======== Data extract ========

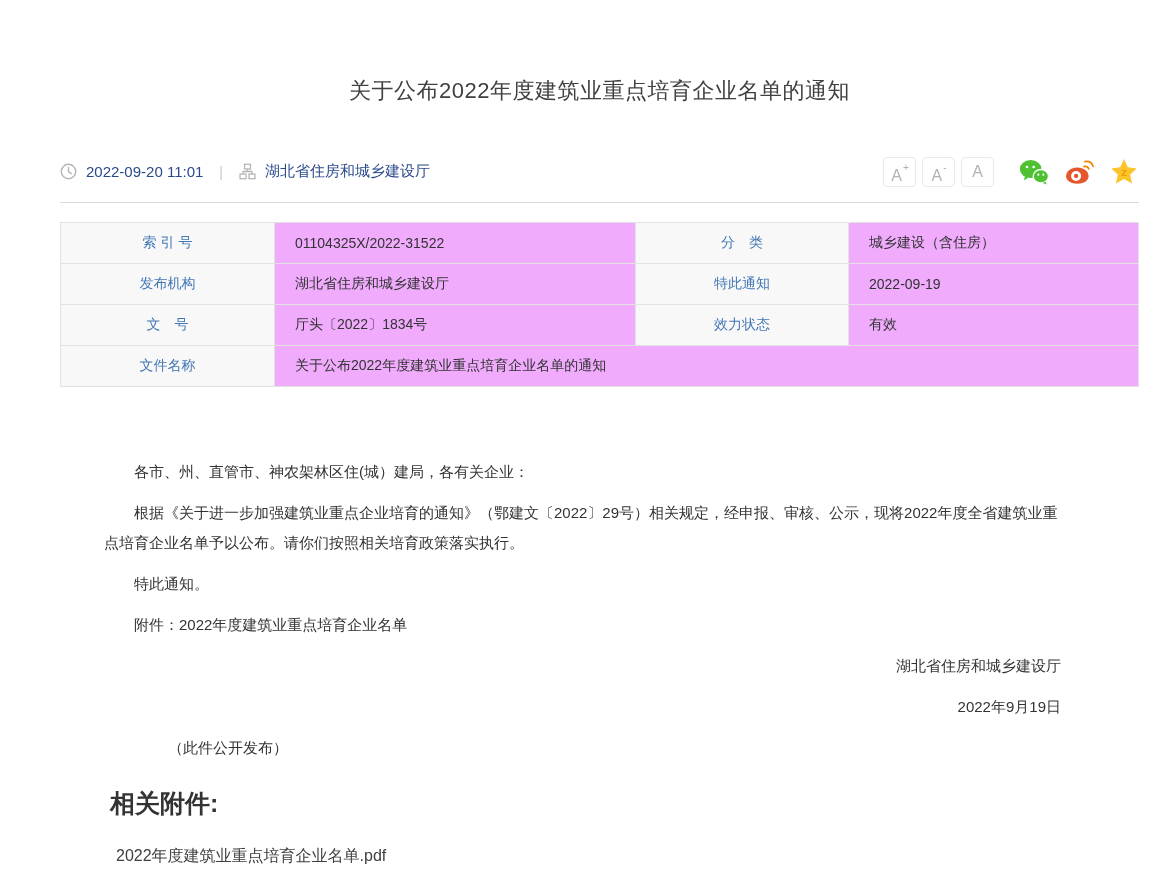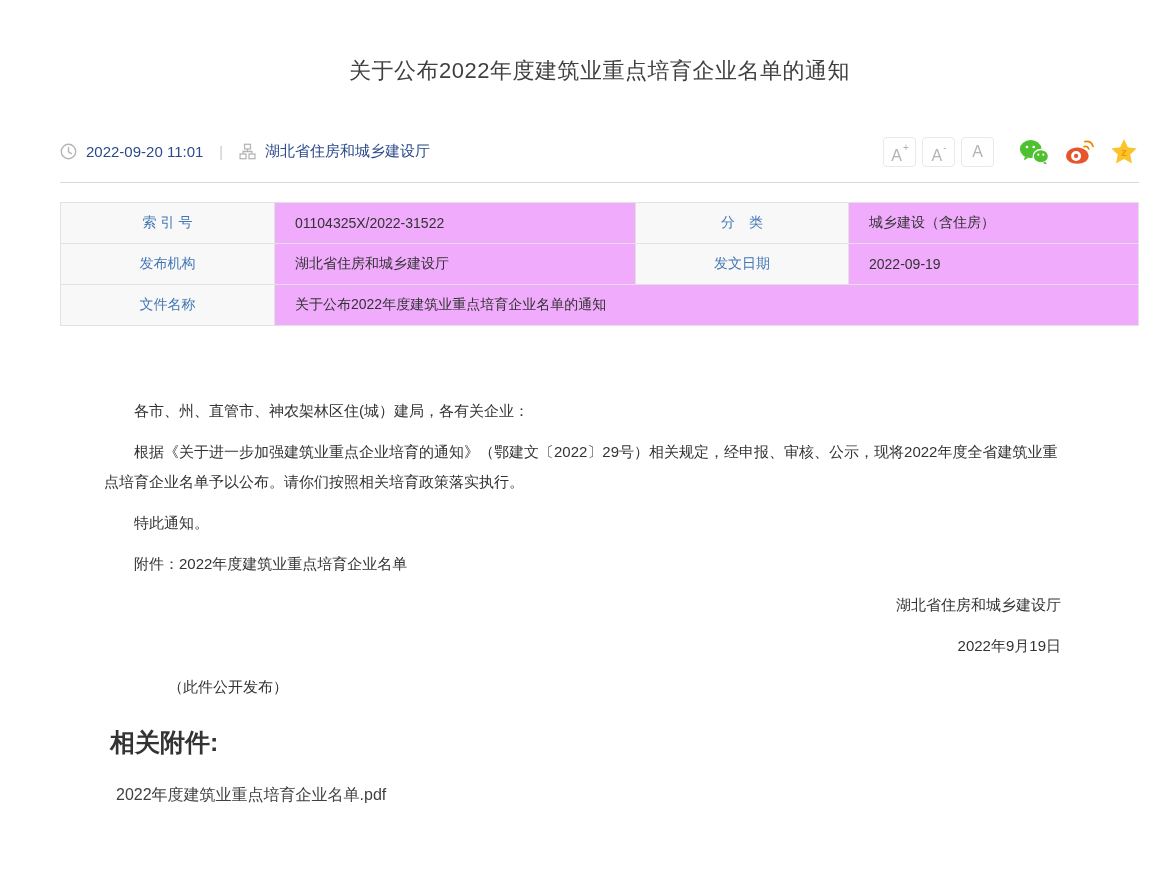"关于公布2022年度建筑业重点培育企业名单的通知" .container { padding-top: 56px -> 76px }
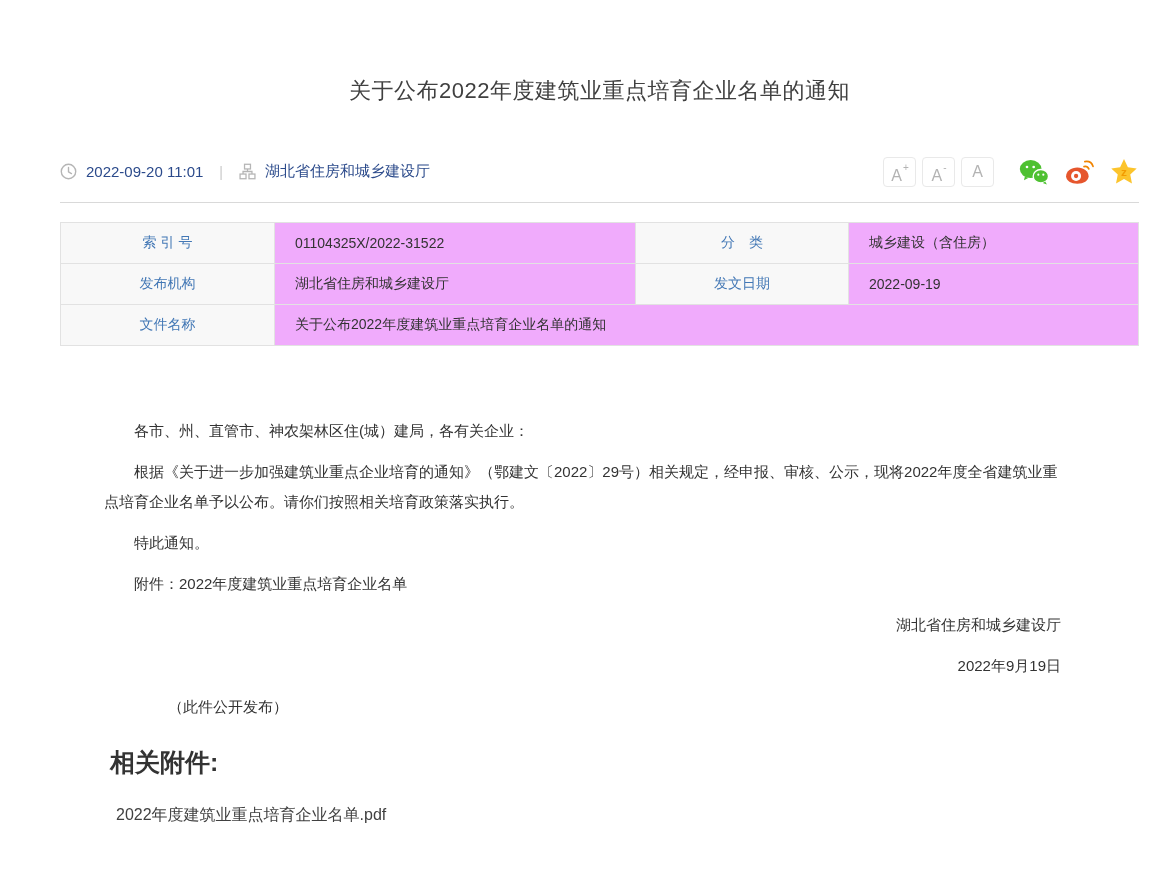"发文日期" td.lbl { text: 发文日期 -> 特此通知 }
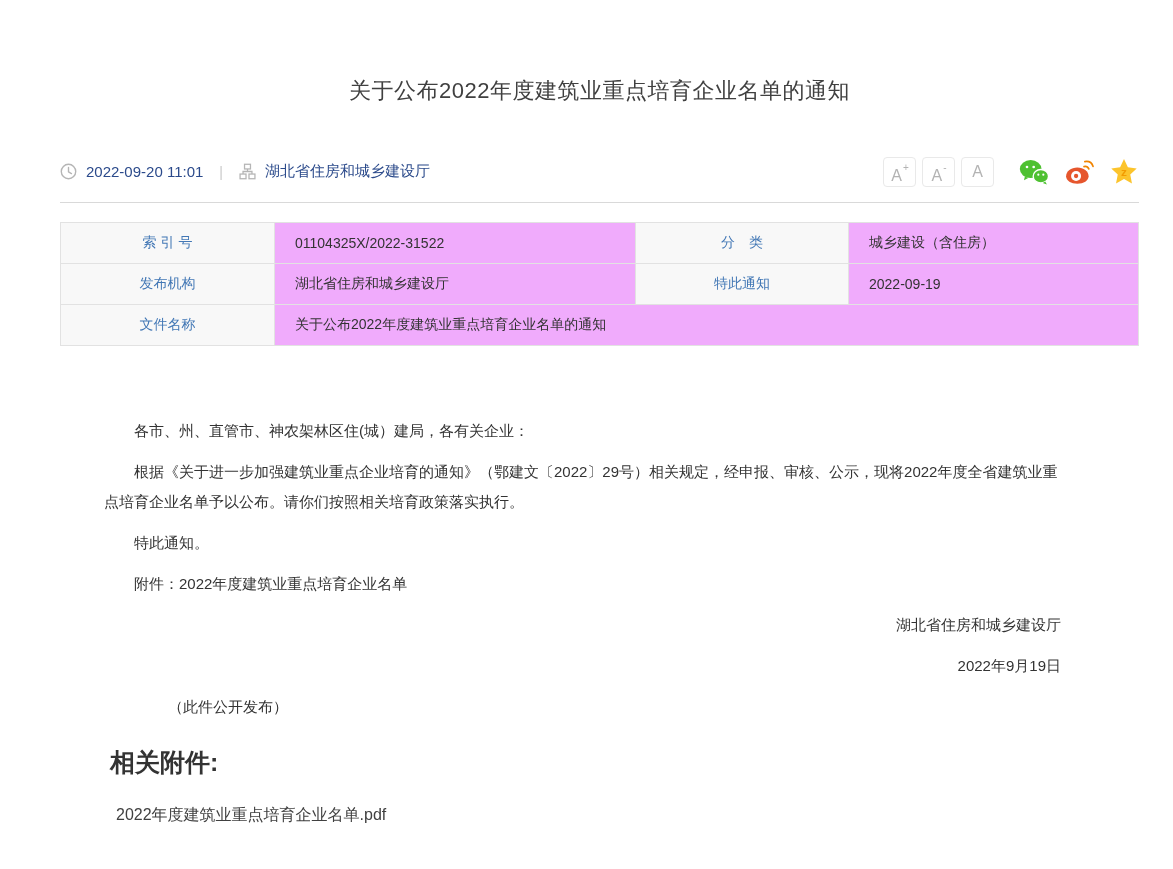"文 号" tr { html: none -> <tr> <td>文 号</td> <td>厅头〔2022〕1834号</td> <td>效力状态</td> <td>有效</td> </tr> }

========
======== Data extract ========

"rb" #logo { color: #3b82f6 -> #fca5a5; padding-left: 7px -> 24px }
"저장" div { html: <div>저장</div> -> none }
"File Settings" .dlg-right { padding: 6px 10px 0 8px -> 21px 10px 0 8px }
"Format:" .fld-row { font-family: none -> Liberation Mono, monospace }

========

Those lines of the records above that run from the one containing "padding-top: 56px ->" through the one containing "html: none ->" should be returned exactly, with no pictures among them.

* Written response
"关于公布2022年度建筑业重点培育企业名单的通知" .container { padding-top: 56px -> 76px }
"发文日期" td.lbl { text: 发文日期 -> 特此通知 }
"文 号" tr { html: none -> <tr> <td>文 号</td> <td>厅头〔2022〕1834号</td> <td>效力状态</td> <td>有效</td> </tr> }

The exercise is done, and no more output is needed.